La gardienne de 5 pieds 10 pouces a connu une saison incroyable devant la cage de l’équipe féminine de hockey. Non seulement elle a compilé un dossier de 20 victoires, cinq défaites et quatre nulles, mais elle a aussi présenté une moyenne de buts alloués de 1,64 et un taux d’efficacité de ,918. C’est sans oublier ses six jeux blancs.

«Notre équipe vient de connaître une excellente saison, sans aucun doute l’une des meilleures dans l’histoire du programme de hockey féminin de Cornell. Nous avons particulièrement bien fait dans les séries éliminatoires en terminant au quatrième rang dans tout le pays. Nous avons donc fini la saison au pied du podium», confie l’athlète âgée de 21 ans.

En carrière, la fiche de Marlène Boissonnault avec le Big Red se chiffre à 56 victoires, 14 défaites et neuf verdicts nuls. Sa moyenne de buts alloués est de 1,67 et son taux d’arrêts est de ,922. Elle a de plus réalisé 15 blanchissages. Avec de tels chiffres, ce n’est qu’une question de temps avant que Cornell ne lui fasse une place au sein de son Temple de la renommée.

«Ç’a été les quatre plus belles années de ma vie. Ç’a passé trop vite. J’ai de la misère à croire qu’il ne me reste que trois semaines sur le campus en tant qu’étudiante. J’ai tellement appris ici. J’y ai acquis une maturité en tant que personne et en tant qu’athlète. Ils m’ont donné tous les outils pour devenir une adulte responsable», révèle celle qui prendra une sabbatique des études afin de se concentrer sur sa carrière dans le hockey.

«Mon rêve est de prendre part un jour aux Jeux olympiques et je veux consacrer mes efforts là-dessus pour l’instant. Je ne veux rien regretter plus tard. Les études, tu as toujours le choix d’y retourner plus tard. Comme athlète, c’est impossible», explique-t-elle.

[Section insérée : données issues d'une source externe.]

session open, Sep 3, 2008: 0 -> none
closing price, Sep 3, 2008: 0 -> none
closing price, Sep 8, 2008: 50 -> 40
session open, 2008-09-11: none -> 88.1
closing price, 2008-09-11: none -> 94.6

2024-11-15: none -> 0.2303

Les Olympiques, Marlène Boissonnault y croit de plus en plus. D’autant plus que la gardienne numéro un de l’équipe nationale, Shannon Szabados commence à prendre de l’âge, elle qui célébrera dans quelques mois son 33e anniversaire de naissance. Quant à son adjointe, Geneviève Lacasse, elle a soufflé dimanche dernier ses 30 bougies.

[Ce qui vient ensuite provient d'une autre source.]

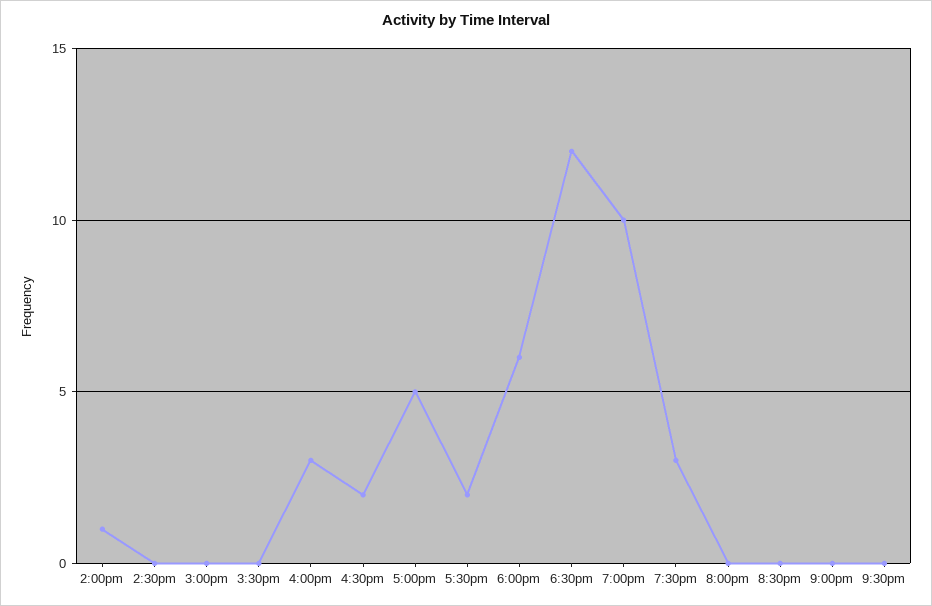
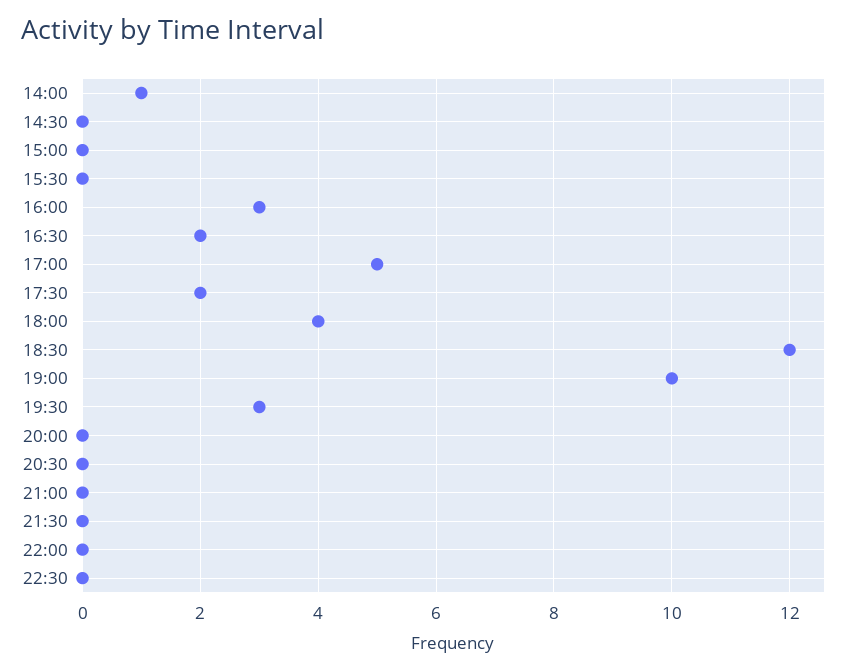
6:00pm: 6 -> 4
22:00: none -> 0
22:30: none -> 0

La Néo-Brunswickoise figure donc parmi un groupe de jeunes cerbères, soit l’Albertaine Emerance Maschmeyer et l’Ontarienne Shea Tiley, qui aspirent à succéder à Szabados.

«À court terme, le plan est de prendre part aux camps d’Équipe Canada cet été et de jouer professionnelle dès l’automne. Je sais que nous sommes pour l’instant dans l’attente d’une ligue, mais je suis sûre que ça va se régler», indique-t-elle.

– Quand est-ce que ta famille et tes amis de Dundee vont pouvoir te serrer dans leurs bras?

«Je devrais être à la maison tout de suite après la graduation à la fin du mois. Je vais y passer quelques semaines puis je vais revenir à Cornell pour m’y entraîner», ajoute Marlène Boissonnault.